Sunday's Ponto Final, Macao's largest Portuguese-language newspaper, said that the Macao Special Administrative Region (SAR) government's decision to break the 40-year monopoly of the gaming market by tycoon Stanley Ho Hung Sun in 2001 would help solve the unemployment problem in the next few years.

The newspaper made a string of interviews with Macao gaming-industry representatives earlier this month, which showed that the currently four casino operators would create around 22,000 new jobs over the next few years, which would correspond to 10 percent of Macao's present workforce.

The four companies comprise Stanley Ho's Macao Gaming Co. Ltd (SJM), Wynn Resorts, Galaxy Resort and Casino and The Venetian, which operates as a separately managed sub-concession of Galaxy. All of the casino operators are brewing expansion or new launches of business in the next few years.

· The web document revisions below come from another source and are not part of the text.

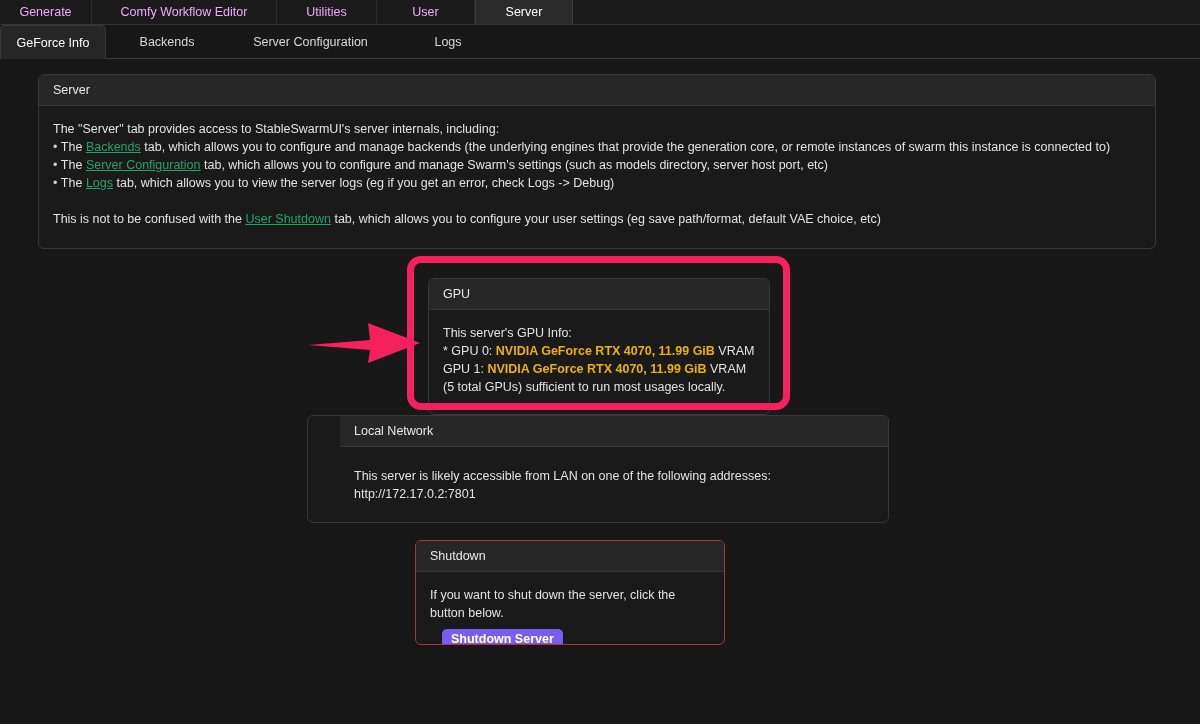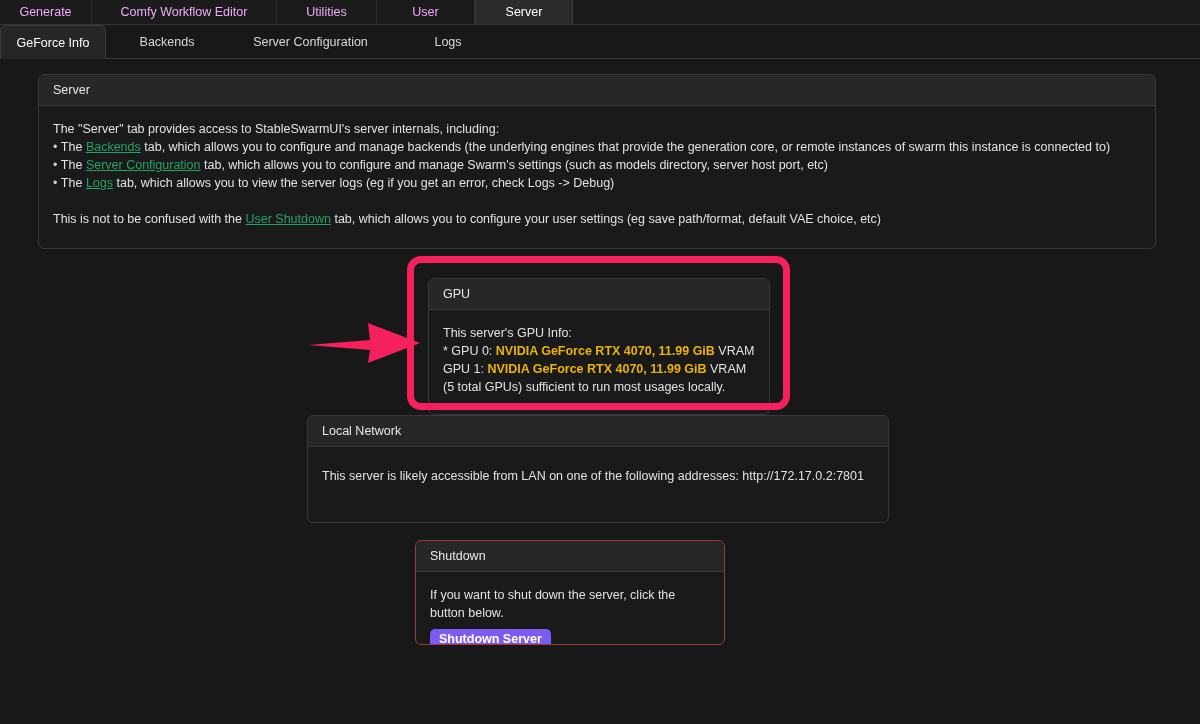--- a/index.html
+++ b/index.html
@@ -103,7 +103,7 @@
 
   .panel-server { left: 38px; top: 74px; width: 1118px; height: 175px; }
   .panel-gpu    { left: 428px; top: 278px; width: 342px; height: 137px; }
-  .panel-lan    { left: 307px; top: 415px; width: 582px; height: 108px; }
+  .panel-lan    { left: 307px; top: 415px; width: 582px; height: 108px; padding-left: 32px; }
   .panel-shut   { left: 415px; top: 540px; width: 310px; height: 105px;
                   border-color: #9e3a3a; }
 

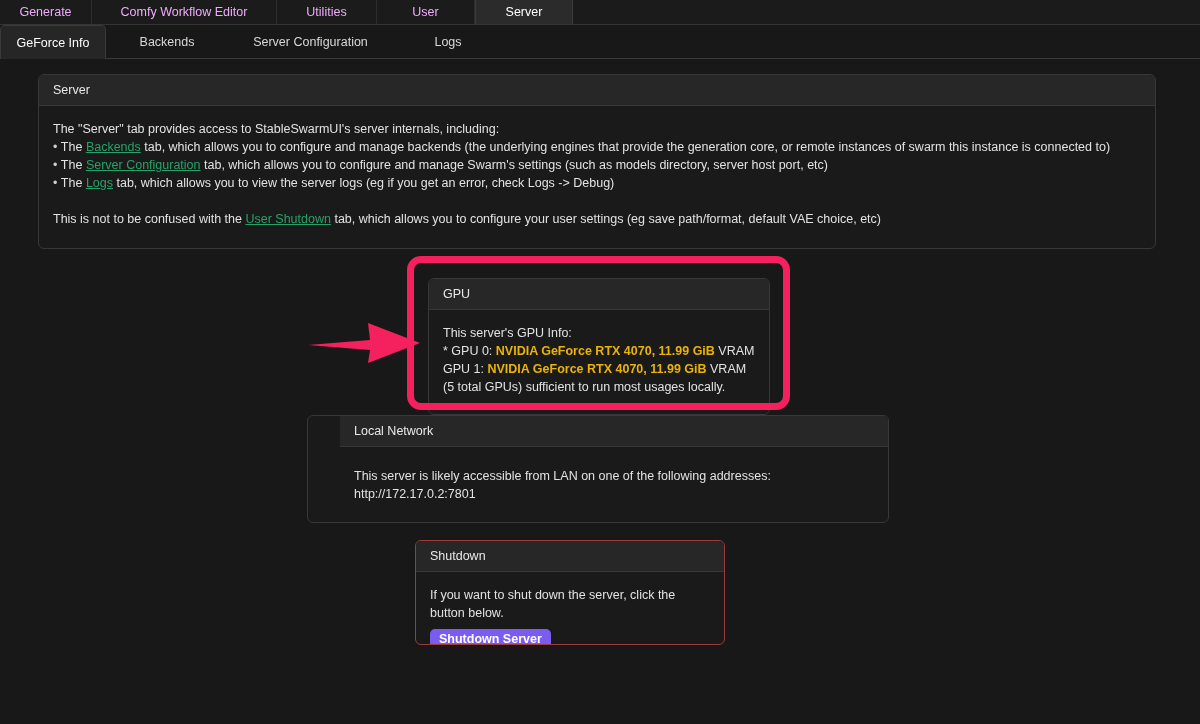--- a/index.html
+++ b/index.html
@@ -132,6 +132,7 @@
     border: none;
     cursor: pointer;
     font-family: "Liberation Sans", sans-serif;
+    margin-left: 12px;
   }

The newspaper quoted several economists as saying that half of Macao's currently 12,000 jobless residents would be able to land jobs in the gaming sector. However, the rest of the jobless would be just too poorly qualified for the new employment opportunities.

According to official statistics, Macao has a workforce of around 220,000, including 12,000 unemployed residents, out of a population of 448,000. Macao's officially measured unemployment rate was 5.5 percent in February. Around 100,000 of Macao's residents are students.

The job market also logged some 25,000 transient workers from the mainland, the Philippines and elsewhere.